The spectre of a nuclear war 60 years ago was what created the "doomsday clock," the Bulletin of the Atomic Scientists'(BAS) cold war chronometer. The closer the clock to midnight, the closer the world was creeping toward disaster.
These days, the superpower polarisation of the world may be gone, but the threat of nuclear conflict remains. And added to that, a new doomsday force is moving the clock hands: global warming.
Over the six decades of existence, the clock has swung backwards and forwards between 17 minutes to midnight and as close as 2 minutes.
With each new nuclear threat, it ticked closer to twelve. With each new arms reduction treaty or weapons ban, it moved back from the brink. Now both the resurgent threat of nuclear weapons and climate change have moved the hands of the clock two minutes closer: to only 5 minutes away from midnight, the figurative end of the world as we know it.
With the end of the cold war, the clock was at an historic 17 minutes away from midnight in 1991. But since then is has moved steadily closer to midnight with new nuclear threats and now with the addition of climate change.
New nuclear threats are sending the clock back towards the dark days of the nuclear standoff between the US and USSR. These include the nuclear test
which made North Korea an official member of the nuclear weapons club and the incorporation of nuclear weapons into strategic military planning
for a possible US strike against Iran.
"As scientists, we understand the dangers of nuclear weapons and their devastating effects, and we are learning how human activities and technologies are affecting climate systems in ways that may forever change life on Earth.

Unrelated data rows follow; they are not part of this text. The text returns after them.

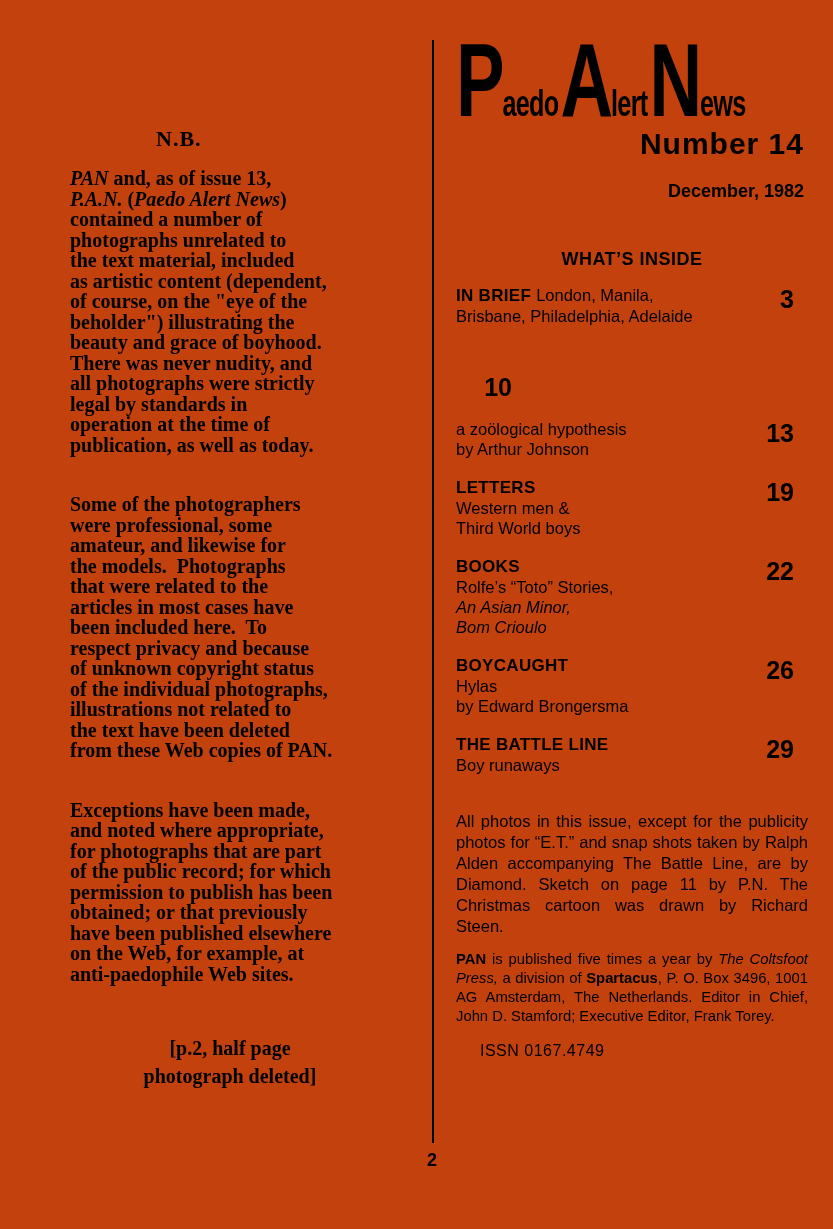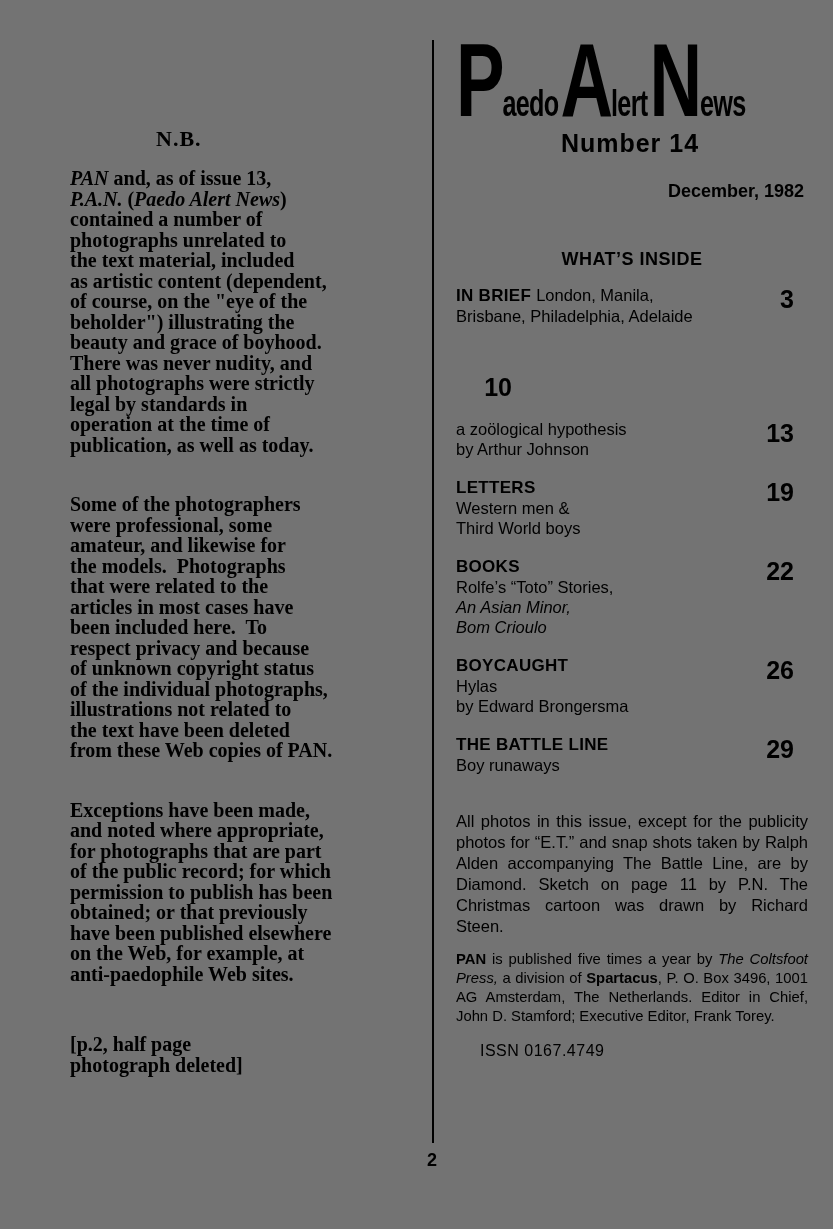--- a/index.html
+++ b/index.html
@@ -5,7 +5,7 @@
   html,body{margin:0;padding:0;background:#e8e8e8;}
   .page{
     position:relative; width:833px; height:1229px; margin:0 auto;
-    background:#737373; color:#000; overflow:hidden;
+    background:#c2410c; color:#000; overflow:hidden;
     font-family:"Liberation Sans", sans-serif;
   }
   .divider{position:absolute; left:432px; top:40px; width:2px; height:1103px; background:#000;}

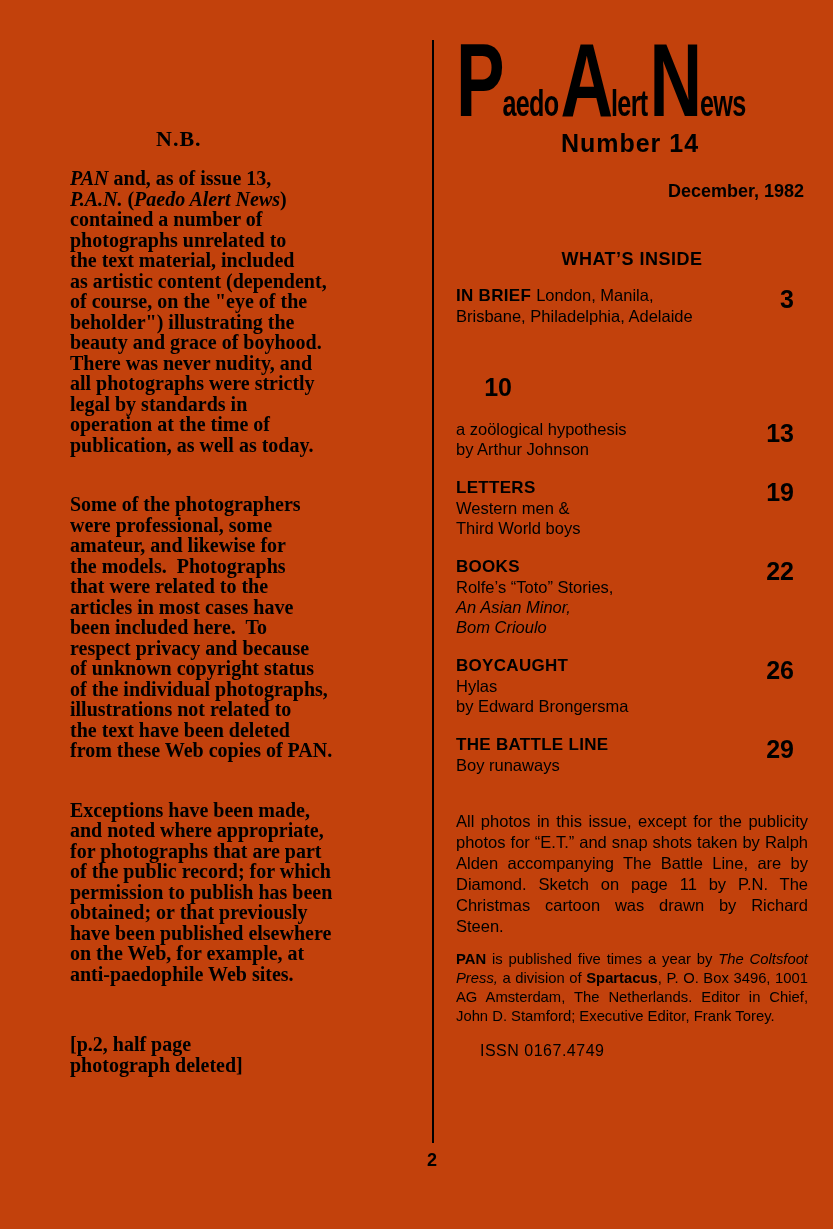--- a/index.html
+++ b/index.html
@@ -23,7 +23,7 @@
     transform:scaleX(0.70); transform-origin:0 50%;}
   .logo-big{font-size:104px; font-weight:bold; margin-right:-3px;}
   .logo-small{font-size:36px; font-weight:bold; letter-spacing:-1px; margin-right:3px;}
-  .issue-no{text-align:center; font-weight:bold; font-size:25px; line-height:25px; margin-top:9px; padding-right:4px; letter-spacing:1px;}
+  .issue-no{text-align:right; font-weight:bold; font-size:30px; line-height:25px; margin-top:9px; padding-right:4px; letter-spacing:1px;}
   .issue-date{text-align:right; font-weight:bold; font-size:18px; line-height:18px; margin-top:26px; padding-right:4px;}
   .toc-heading{text-align:center; font-weight:bold; font-size:18px; line-height:18px; margin:50px 0 0 0; letter-spacing:0.5px;}
   .toc{margin-top:17px;}

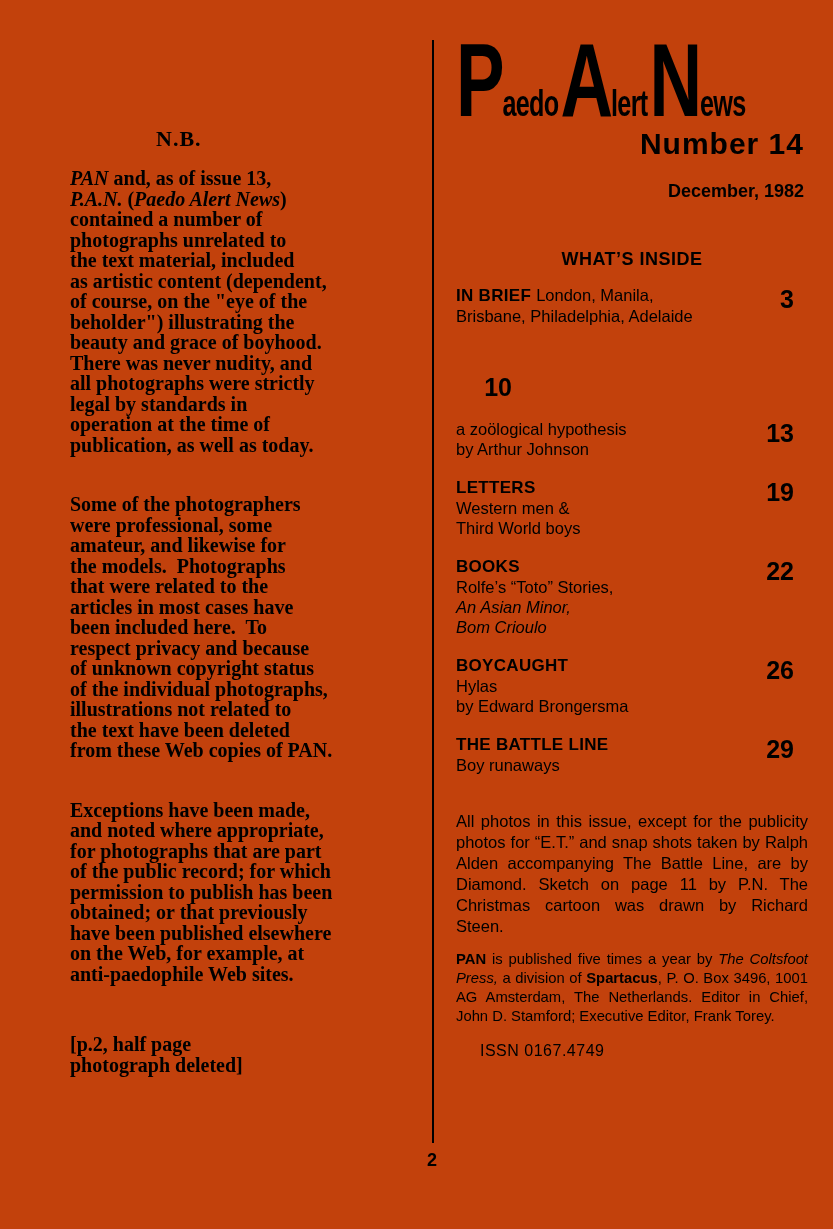--- a/index.html
+++ b/index.html
@@ -15,7 +15,7 @@
     font-family:"Liberation Serif", serif; font-weight:bold;}
   .nb{font-size:22px; line-height:23px; margin:0 0 18px 0; padding-left:86px; letter-spacing:1px;}
   .serif-p{font-size:20px; line-height:20.5px; margin:0 0 39px 0;}
-  .footnote{font-size:20px; line-height:21px; margin:50px 0 0 0; width:320px; }
+  .footnote{font-size:20px; line-height:28px; margin:50px 0 0 0; width:320px; text-align:center;}
 
   
   .right-col{position:absolute; left:456px; top:42px; width:352px;}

As citizens of the world, we have a duty to alert the public to the unnecessary risks that we live with every day, and to the perils we foresee if governments and societies do not take action now to render nuclear weapons obsolete and to prevent further climate change."
Stephen Hawking, a BAS sponsor, professor of mathematics at the University of Cambridge, and a fellow of The Royal Society.
Added to the increase in nuclear tensions is the acknowledgment that climate change now represents a new threat that must be faced with the same determination as ending the possibility of nuclear war.
"The Doomsday Clock can go backwards as well as forwards and a massive uptake of renewable energy sources along with energy efficiency and conservation would help us tackle both the climate threat and the threat of spreading dangerous nuclear technology around the world", said Steve Sawyer, Greenpeace climate campaigner.
To reduce the threat of nuclear war requires all governments of the world to listen to their citizens who overwhelmingly reject the use of nuclear weapons. As the world warms and severe weather becomes more frequent across many parts of the world, the solutions to climate change are within the reach of everyone.
Einstein said that with the splitting of the atom everything changed except the way we think: the challenge now is to change the way we act.